Das wurde in zahlreichen Studien untersucht. Die wichtigsten Hürden, die immer wieder genannt werden: fehlende Mittel zur Finanzierung, lange Amortisationszeiträume und der Aufwand für die Umbauarbeiten bei einer Sanierung. Zumindest in Deutschland ist die Anschaffung einer Wärmepumpe deutlich teurer als der Einbau einer neuen Öl- oder Gasheizung. Ob sich diese Investition lohnt, hängt von der Entwicklung der Energiepreise und dem künftigen CO2-Preis ab. Für viele ältere Eigentümer:innen ist dies eine große Hürde, weil sie Schwierigkeiten haben, bei ihrer Bank einen Kredit für eine neue Heizung oder eine Sanierung zu erhalten.
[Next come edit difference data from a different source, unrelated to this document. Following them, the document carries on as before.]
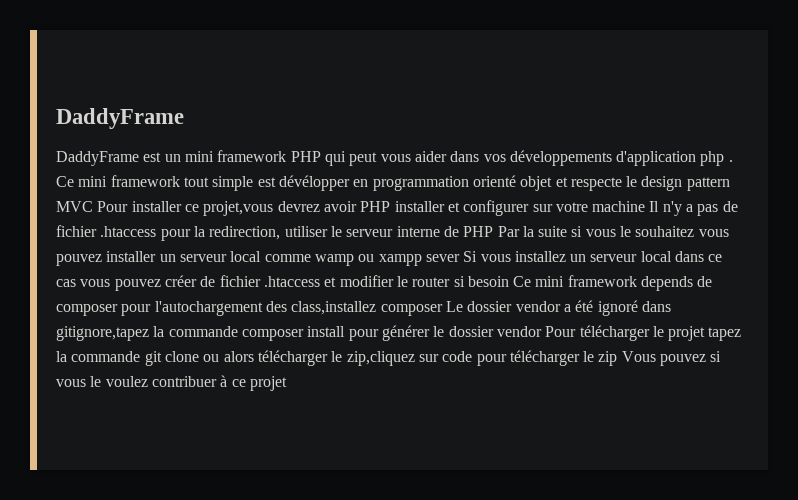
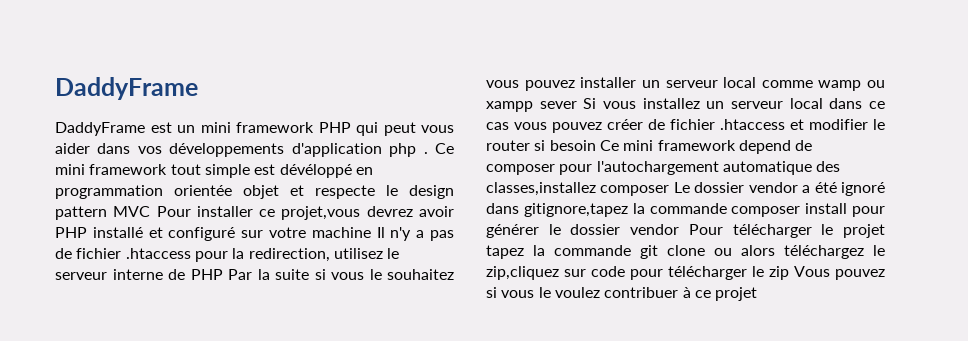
[278,175,350,191] dévélopper -> [279,164,352,178] dévéloppé
[472,175,516,187] orienté -> [174,185,232,196] orientée
[394,200,530,216] installer et configurer -> [92,227,236,241] installé et configuré
[284,226,328,237] utiliser -> [333,248,383,259] utilisez
[641,276,694,291] depends -> [738,140,791,154] depend
[265,301,377,315] des class,installez -> [722,161,841,175] [486,182,596,196] automatique des classes,installez
[257,350,328,366] télécharger -> [784,245,864,259] téléchargez

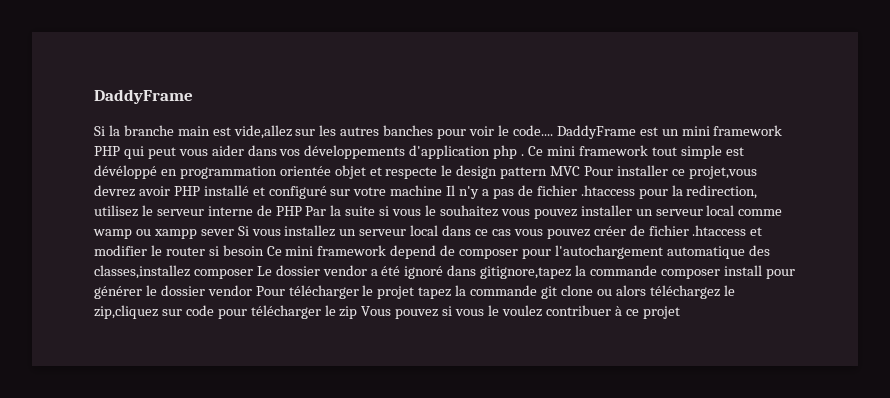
(198, 88) none -> [94,125,553,139] Si la branche main est vide,allez sur les autres banches pour voir le code....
Welche Strategien gibt es, um Eigentümer:innen von Bestandsimmobilien wie Ein- und Zweifamilienhäusern zu unterstützen?
Sozial gestaffelte Förderprogramme können weniger wohlhabenden Hauseigentümer:innen die Finanzierung einer Sanierung erleichtern. Neue Geschäftsmodelle wie Heizungs-Leasing machen es möglich, dass auch Eigentümer:innen mit begrenztem Budget in eine neue Heizung investieren können, ohne die hohen Anschaffungskosten auf einmal stemmen zu müssen. Noch wenig untersucht ist das Potenzial von gemeinschaftlichen Lösungen: Eigenheimbesitzer:innen können zum Beispiel gemeinsam ein kleines Nahwärmenetz betreiben. Oder sie tun sich für die Beschaffung von Wärmepumpen zusammen oder um Kosten für Handwerkerleistungen zu sparen. Und es gibt vielversprechende Ansätze, wie eine verbesserte Planung und Koordination den zeitlichen Aufwand bei der Bauausführung und die damit verbundenen Belastungen deutlich verringern können.

Das Interview hat das Fraunhofer-Institut für sozial-ökologische Forschung zur Verfügung gestellt. Es wurde von der Pelletshome-Redaktion bearbeitet.